AJMC®:Can you discuss the concept of variant curation and the broader idea of how carrier screening results are directed toward patients? Hoffman: As opposed to diagnostic testing, in which variants of uncertain significance for a gene relevant to the condition at hand are important, screening is aimed at providing clear reproductive risks for carrier couples. Only those mutations that are known to be pathogenic via literature and ACMG variant curation guidelines are reported out. Due to the historical nature of screening for Tay-Sachs via enzyme, studies are ongoing to correlate variants in the HEXA gene with enzyme activity. To date, no variants of uncertain significance have been found to result in hexosaminidase activity in the carrier range, reassuring molecular labs that DNA sequencing has as high a level of sensitivity as the traditional enzyme activity. As the hemoglobinopathies have traditionally been screened for via hemoglobin electrophoresis and now [that] these conditions are included on many expanded panels, such correlations should also be available for these conditions.
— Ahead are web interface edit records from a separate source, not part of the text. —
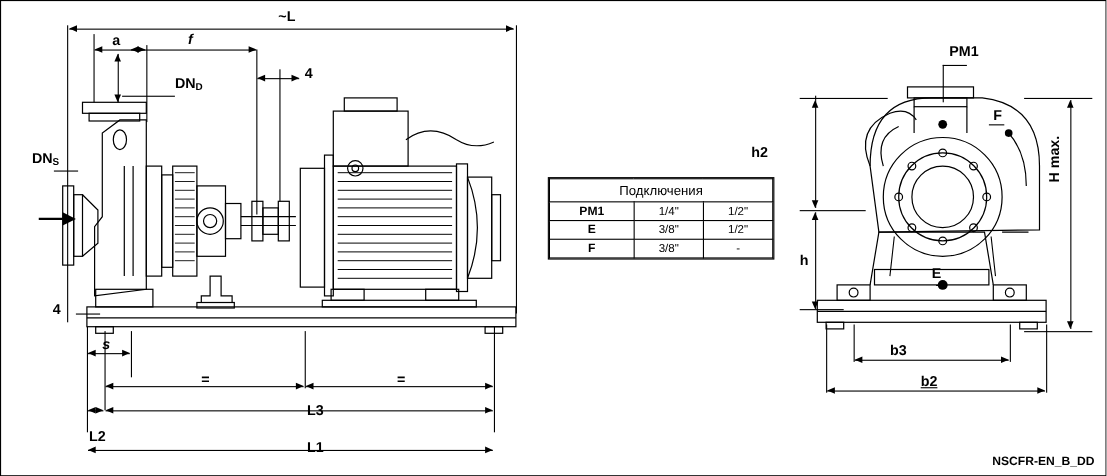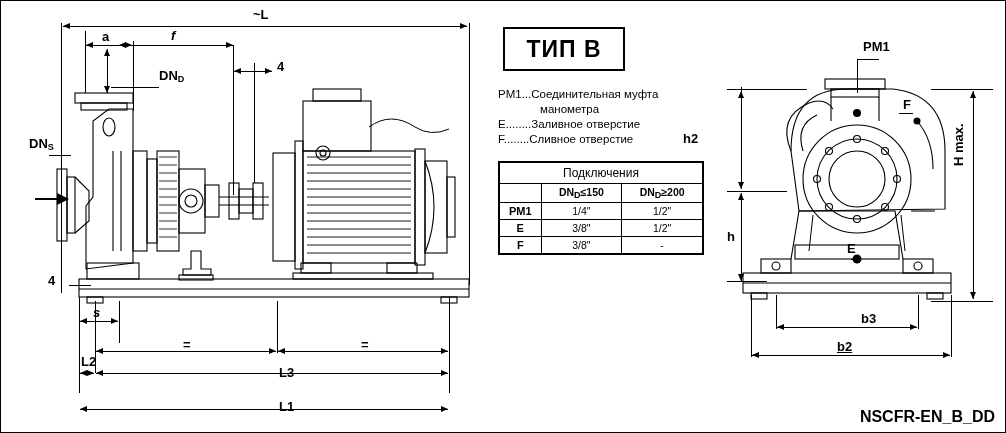--- a/index.html
+++ b/index.html
@@ -208,9 +208,6 @@
   <div class="dim" style="left:79px;top:408px;width:368px;"></div>
   <div class="lbl b" style="left:278px;top:398px;">L1</div>
 
-  <div id="typebox">
-    <span>ТИП В</span>
-  </div>
 
   <div id="legend">
     <div class="row">PM1...Соединительная муфта</div>

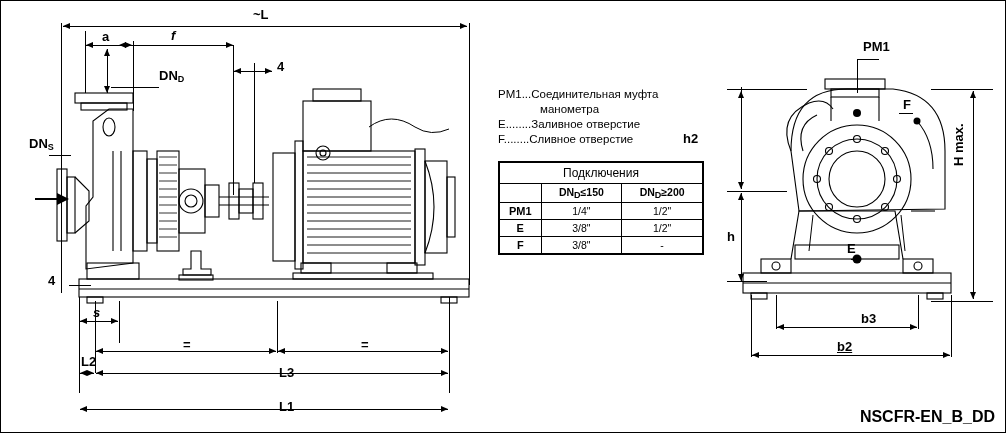--- a/index.html
+++ b/index.html
@@ -209,12 +209,6 @@
   <div class="lbl b" style="left:278px;top:398px;">L1</div>
 
 
-  <div id="legend">
-    <div class="row">PM1...Соединительная муфта</div>
-    <div class="row ind">манометра</div>
-    <div class="row">E........Заливное отверстие</div>
-    <div class="row">F........Сливное отверстие</div>
-  </div>
 
   <div id="ptable">
     <table>

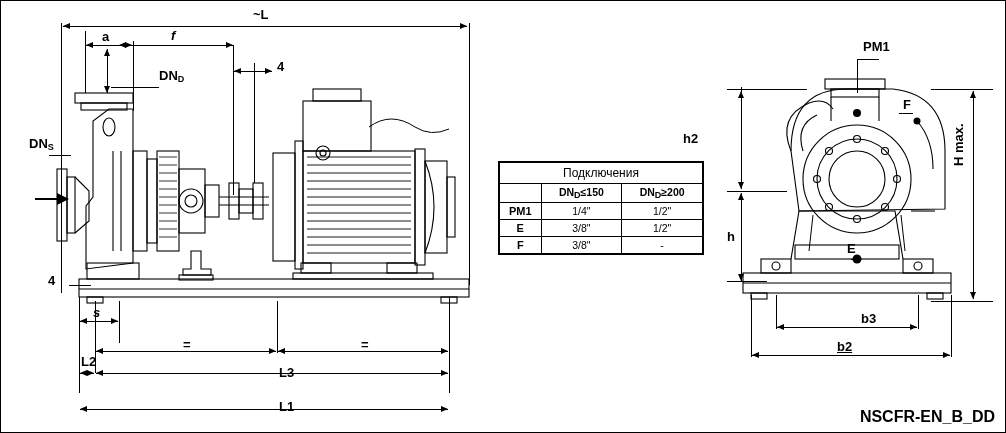--- a/index.html
+++ b/index.html
@@ -217,15 +217,6 @@
         <td class="cap" colspan="3">Подключения</td>
       </tr>
       <tr>
-        <td></td>
-        <td class="hdr">
-          <span>DN</span><span class="sub">D</span><span>≤150</span>
-        </td>
-        <td class="hdr">
-          <span>DN</span><span class="sub">D</span><span>≥200</span>
-        </td>
-      </tr>
-      <tr>
         <td>PM1</td>
         <td class="val">1/4"</td>
         <td class="val">1/2"</td>

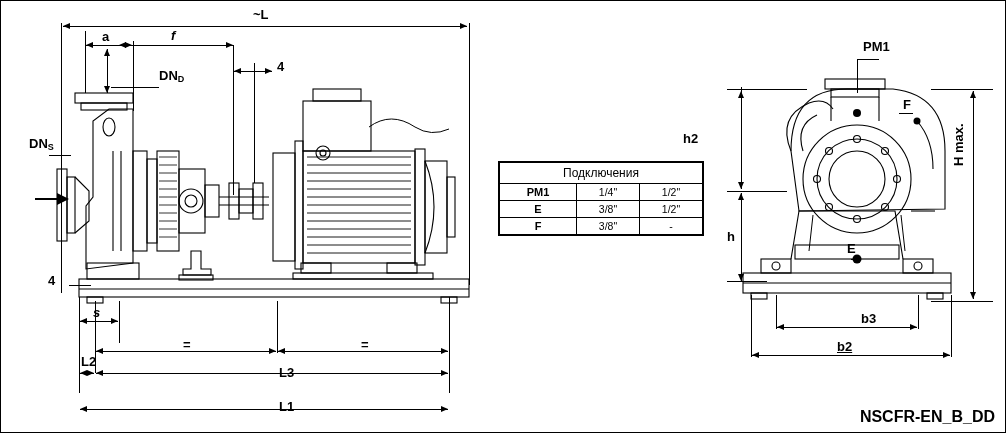--- a/index.html
+++ b/index.html
@@ -318,7 +318,7 @@
   <div class="ext" style="left:917px;top:294px;height:34px;"></div>
 
   <div class="dim" style="left:776px;top:326px;width:140px;"></div>
-  <div class="lbl b" style="left:860px;top:310px;">b3</div>
+  <div class="lbl b" style="left:808px;top:310px;">b3</div>
 
   <div class="dim" style="left:751px;top:354px;width:198px;"></div>
   <div class="lbl b" style="left:836px;top:338px;text-decoration:underline;">b2</div>

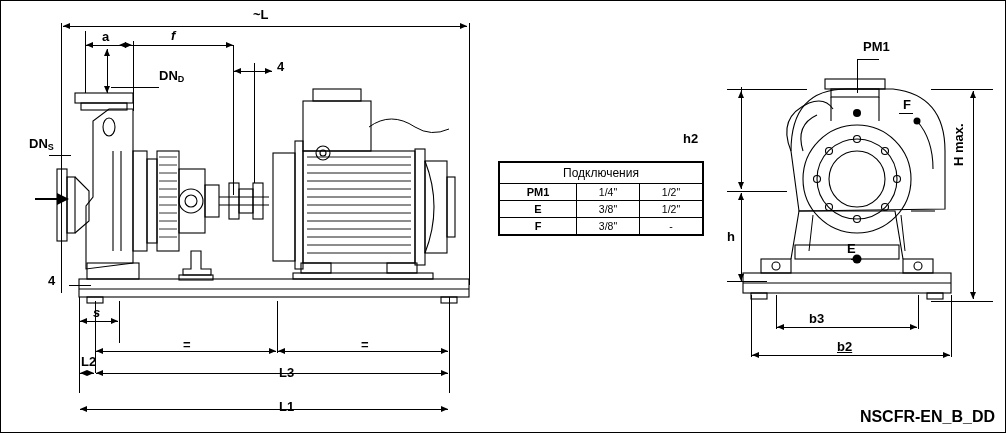--- a/index.html
+++ b/index.html
@@ -201,7 +201,7 @@
   <div class="lbl b" style="left:360px;top:336px;">=</div>
 
   <div class="dim" style="left:79px;top:372px;width:14px;"></div>
-  <div class="lbl b" style="left:80px;top:353px;">L2</div>
+  <div class="lbl b" style="left:80px;top:388px;">L2</div>
   <div class="dim" style="left:95px;top:372px;width:352px;"></div>
   <div class="lbl b" style="left:278px;top:364px;">L3</div>
 

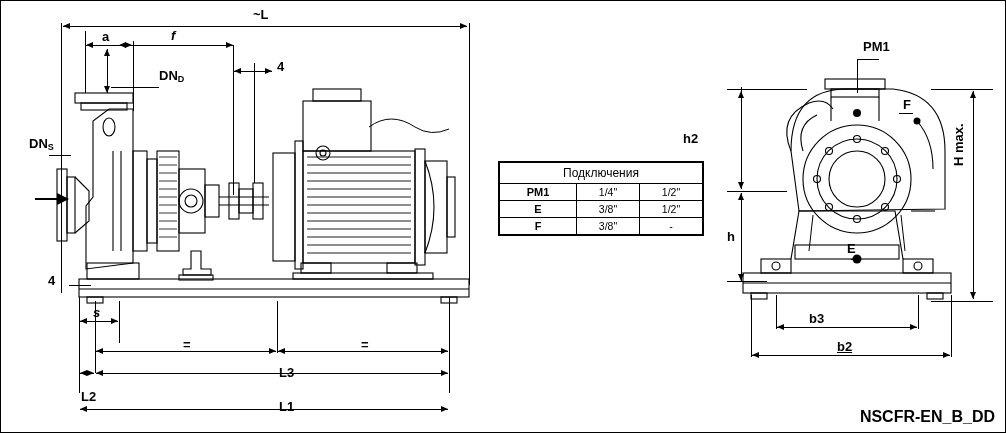--- a/index.html
+++ b/index.html
@@ -49,7 +49,7 @@
   #ptable .val{font-weight:normal;font-size:10.5px;}
 
   .sub{font-size:9px;vertical-align:-2px;}
-  #code{position:absolute;right:10px;bottom:6px;font-size:16px;font-weight:bold;}
+  #code{position:absolute;right:10px;bottom:6px;font-size:11px;font-weight:bold;}
 
   svg{position:absolute;left:0;top:0;}
 </style>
By moving toward 1 test to detect carriers for conditions [that] previously required 3 separate methodologies—molecular for CF; enzyme for Tay-Sachs; electrophoresis for hemoglobinopathies—cost savings are likely. Most patients would like to know as much information as possible when planning a pregnancy, but uncertain information is not welcome by most couples.
AJMC®:How would you assess the overall significance of prenatal genetic carrier screening and the importance of access to the technology? Hoffman: Preconception and prenatal carrier screening are important [for] providing couples with information that allows for the birth of healthy children or for the education and preparation of parents who choose to proceed with a natural pregnancy and/or continue an affected pregnancy. For those whose moral and religious values allow the use of adoption or reproductive technologies, families can avoid the pain and suffering and economic hardships of having a child with a serious genetic condition that alters quality of life and/or length of life. For those who choose to reproduce naturally, early identification of conditions for which pregnancy or neonatal management can be altered allows for improved outcomes. For instance, if a family knows that they have a 25% chance of having a child with a metabolic condition that requires restricted protein from birth, hyperammonemia, seizures, and resultant intellectual disability may be prevented [by] assuming the baby is affected until testing is completed. For a child expected to have a severe hemophilia, special care can be taken in the newborn period to prevent bleeding due to circumcision or other procedures. Overall, whether the information is used to allow for the birth of unaffected children or affected children with optimized care, the health and well-being of families are improved due to availability of carrier screening.